#### [Exercise goal]
Pictures stay out. Everything else in the entries is copied exactly.

#### [Records supplied]
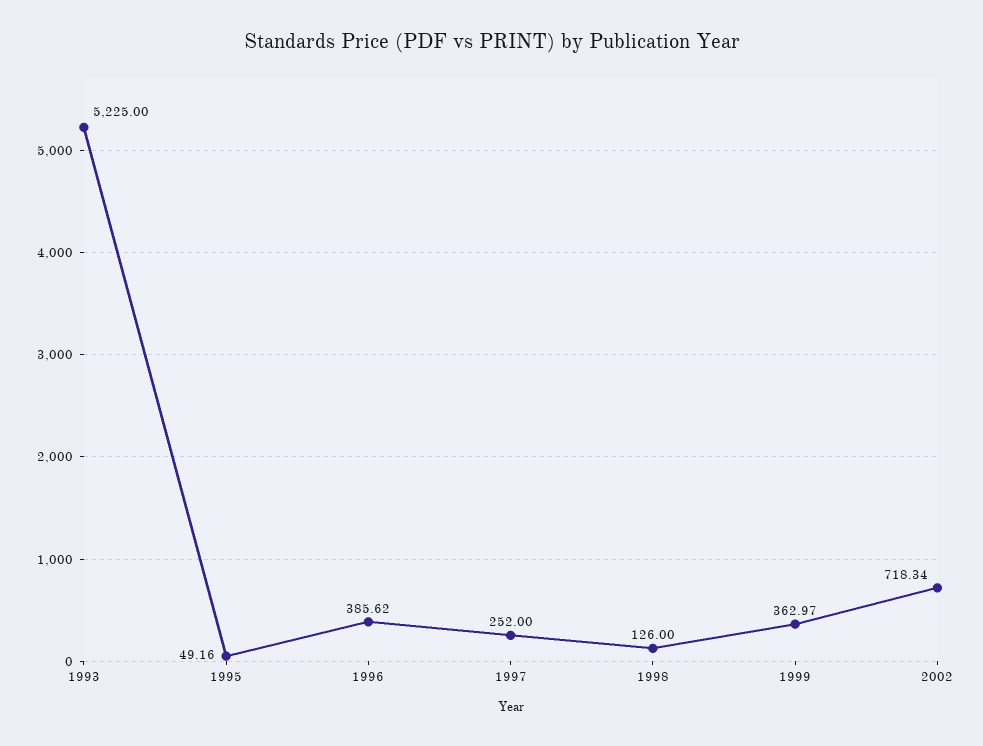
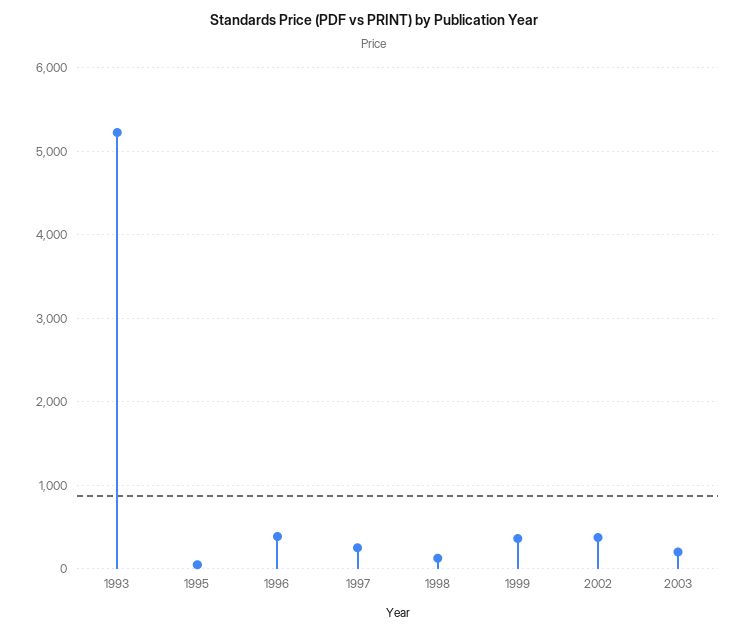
2002: 718.34 -> 400
2003: none -> 200

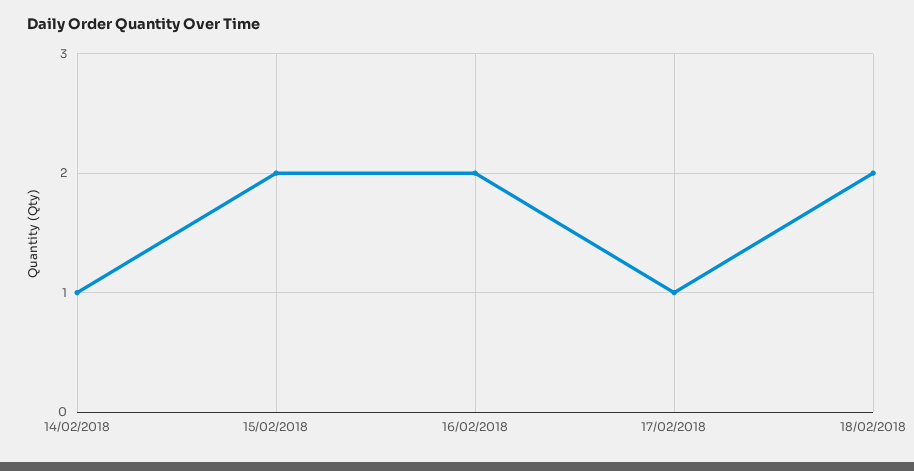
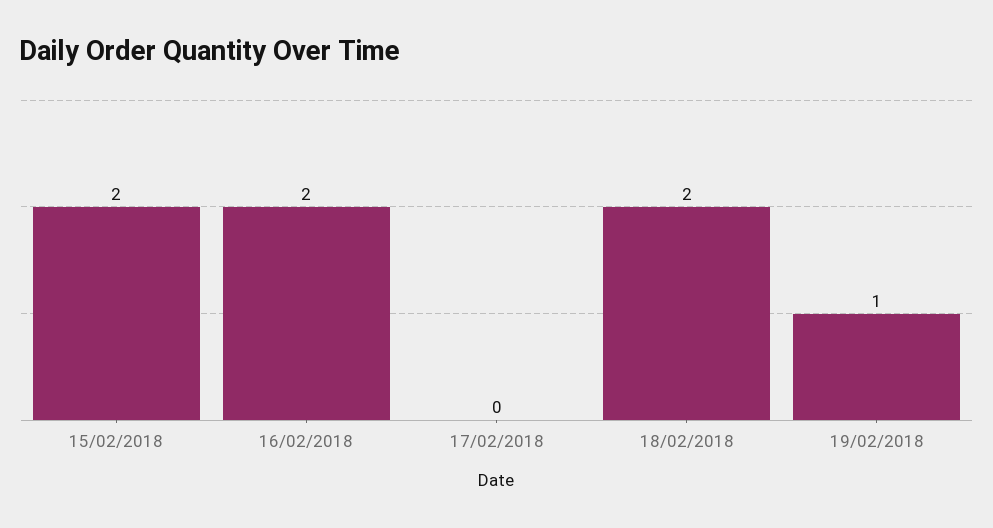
14/02/2018: 1 -> none
17/02/2018: 1 -> 0
19/02/2018: none -> 1

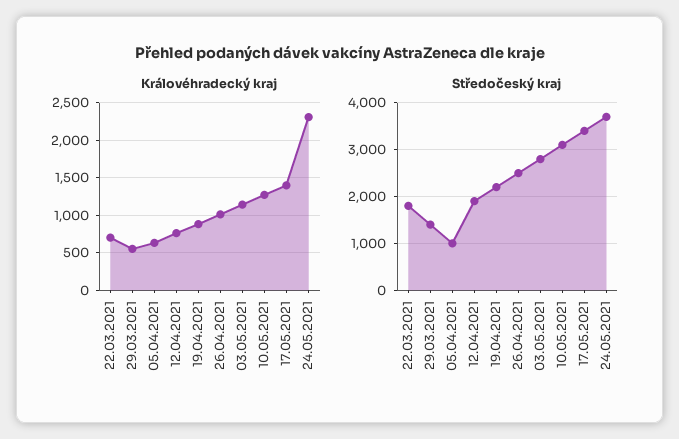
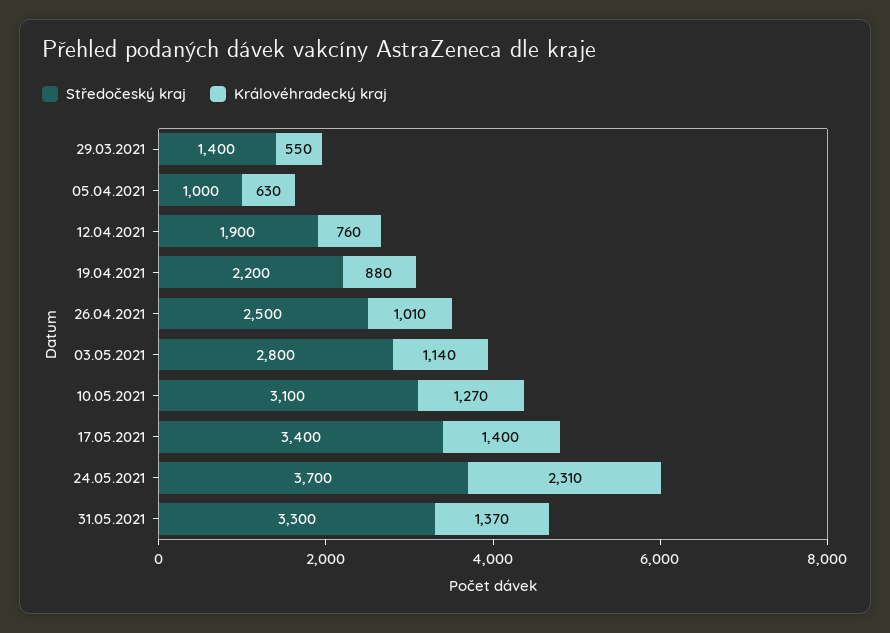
Královéhradecký kraj, 22.03.2021: 700 -> none
Středočeský kraj, 22.03.2021: 1800 -> none
Středočeský kraj, 31.05.2021: none -> 3300
Královéhradecký kraj, 31.05.2021: none -> 1370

#### [Written response]
2002: 718.34 -> 400
2003: none -> 200

14/02/2018: 1 -> none
17/02/2018: 1 -> 0
19/02/2018: none -> 1

Královéhradecký kraj, 22.03.2021: 700 -> none
Středočeský kraj, 22.03.2021: 1800 -> none
Středočeský kraj, 31.05.2021: none -> 3300
Královéhradecký kraj, 31.05.2021: none -> 1370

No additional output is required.